For its part, Intuit Financial Services, which sells its small-business product, Business Financial Solutions, to banks directly as a white-label product, is taking heed of small-business needs. It offers services with the same functionality of large corporate cash management systems, but Intuit removes the complexity on the front end.

"Most small-business owners don't know what ACH is," said Rodney Nilson, business financial solutions platform manager for Intuit Financial Services, though they want to be able to make automated clearing house payments.

Intuit said its small-business product was influenced through talks with the tens of thousands of small businesses that use the company's QuickBooks accounting product.

"Small-business owners are in a business they love, but they are not necessarily there to manage the business, and they may not be experts in accounting or finances," Nilson said, "so we had to take a measured approach with the information we give them."

The service presents small businesses with information in tiers. The first tier, which business owners see when they log in, is found in a dashboard, which has become popular for consumer PFM sites. The dashboard has three elements: cash positions, the ability to transfer funds between accounts and a third item that the product "learns" from the entrepreneurs as they interact with the site. That could be ACH, wire transfers, bill payment or anything else in the second tier of services the product offers, Nilson said.

Intuit has also begun testing a "trends forecasting" piece, where entrepreneurs can examine segments of their business and compare them with those of their peers.

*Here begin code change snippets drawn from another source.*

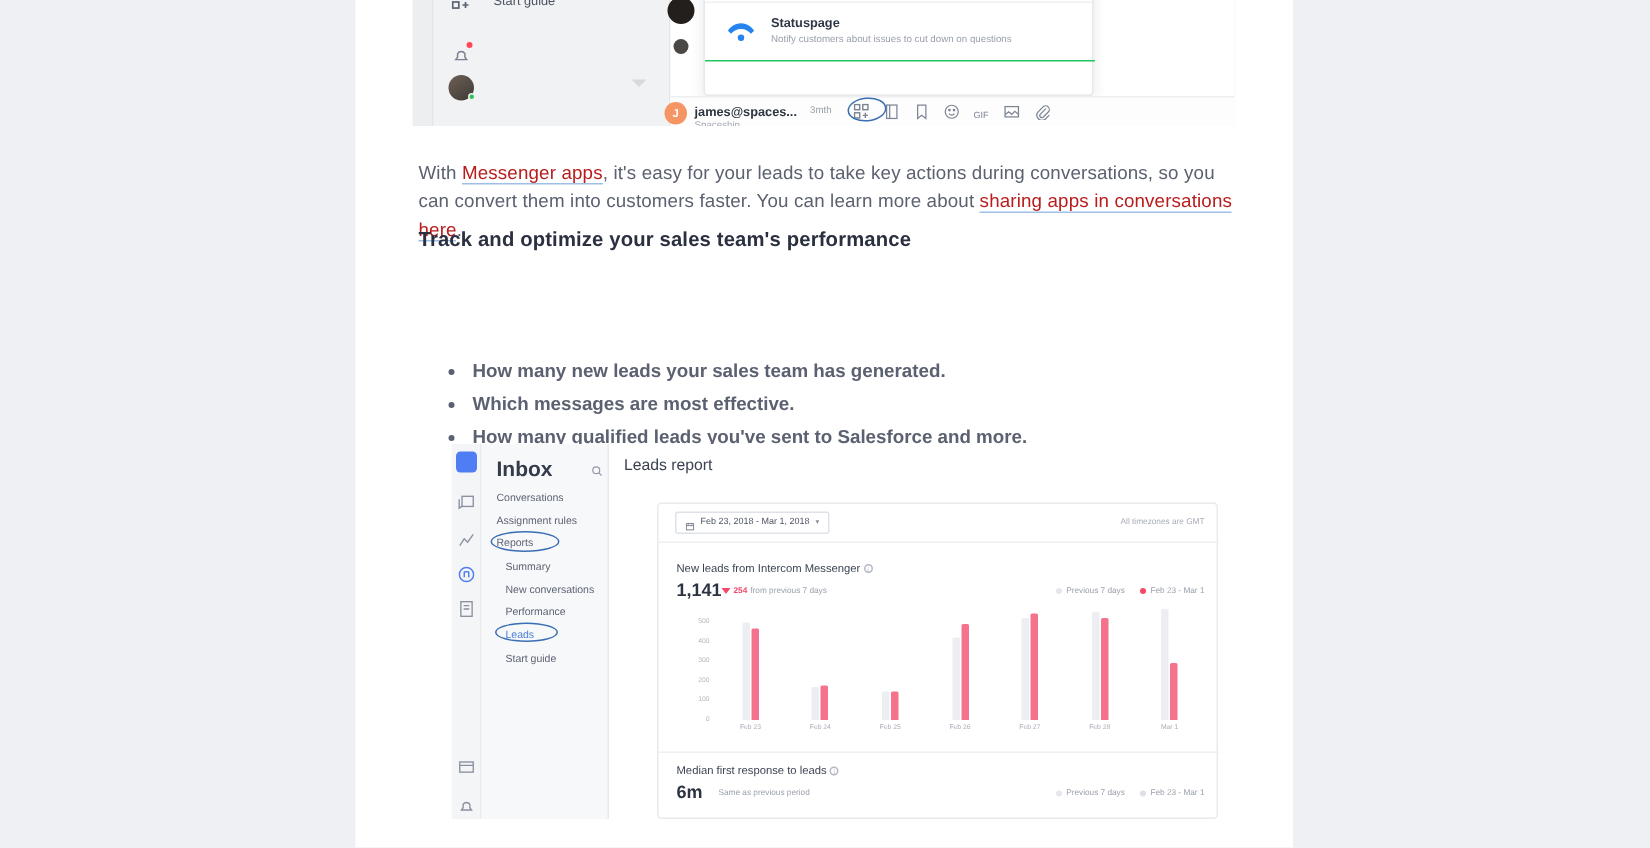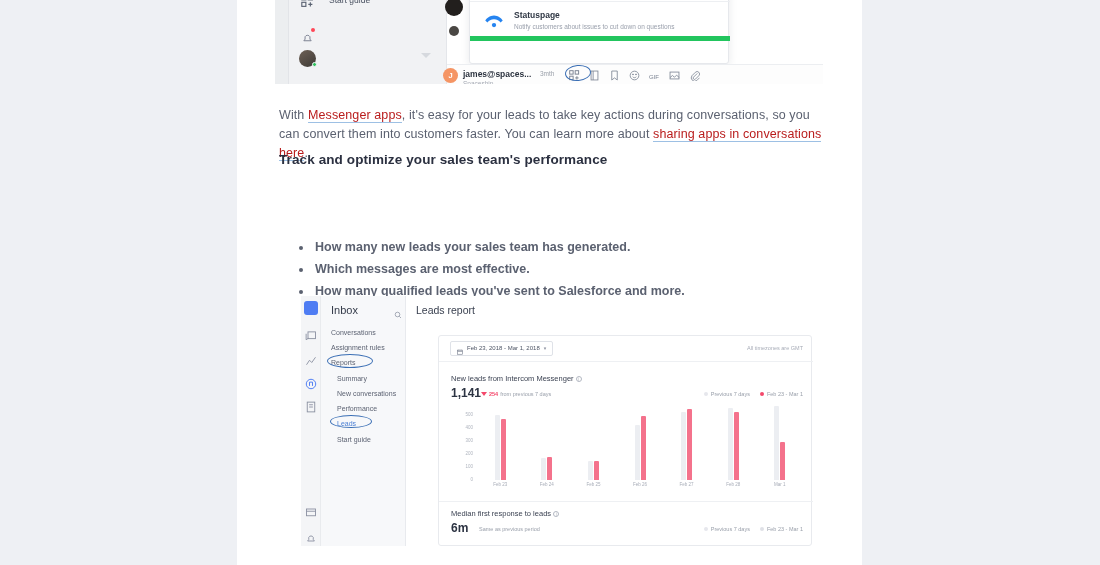--- a/index.html
+++ b/index.html
@@ -92,7 +92,7 @@
     position: absolute; left: 0; top: 14px;
     width: 260px; height: 40px;
     border-top: 1px solid #edeff2;
-    border-bottom: 5px solid #22c55e;
+    border-bottom: 1px solid #22c55e;
   }
   .mt-app-icon {
     position: absolute; left: 14px; top: 11px;

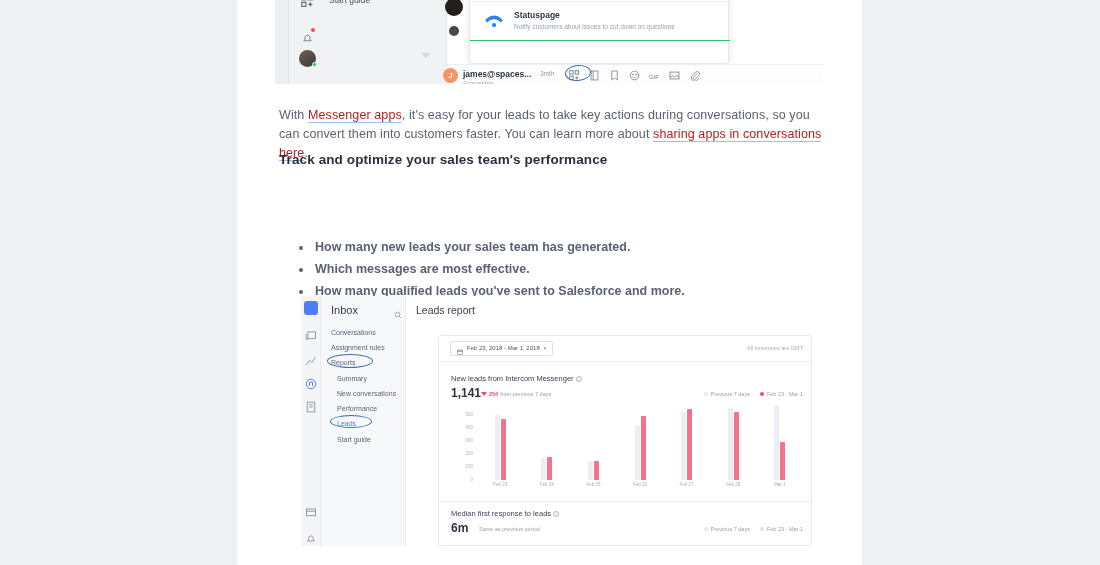--- a/index.html
+++ b/index.html
@@ -224,7 +224,7 @@
   }
   .rp-nav-title {
     position: absolute; left: 10px; top: 8px;
-    font-size: 11px; color: #343b4a; font-weight: 400;
+    font-size: 14px; color: #343b4a; font-weight: 700;
   }
   .rp-search-icon {
     position: absolute; left: 73px; top: 9px;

Such services have gotten a lot of traction in the PFM world with entities like Bundle and Intuit's Mint.com, which both let consumers compare their spending habits against those of peers.

Banks are also learning from the feedback they receive from small businesses.

"We have spent a lot of time and energy listening to our small-business customers," said Kerrie Campbell, small-business segment executive for Bank of America's consumer and small-business banking division. The bank has nearly 4 million small-business customers, and Campbell said its online banking and cash management service has matured significantly since Pyles used it starting back in 2005.

B of A's small-business suite now includes things like merchant reporting, invoicing, payroll and tax-payment services, among other things.

Campbell said Bank of America is also able to pull from both the retail and corporate divisions of the bank in order to serve its small-business customers more effectively, depending on the complexity of the business' cash management needs, and as the businesses mature and grow.

"If ACH was what was needed, they would clearly be matched with an expert in the commercial bank with an expertise in treasury management," Campbell said.

Experts say the ability to pull from different sides of the bank is critical to the creation of small-business banking services. But banks have rarely performed the segmentation exercise necessary to ascertain whether their small-business customers should be served from the commercial side of the business or the retail side.

"From a relationship management perspective it is difficult [for banks] to grasp what a small business really means," Jegher said.

Jegher said that banks are also in a unique position, since many already have the relationships with small-business customers. They can examine these relationships to improve their products based on their customers' needs.

Instead, "they have been leapfrogged by the nonbanks," Jegher said.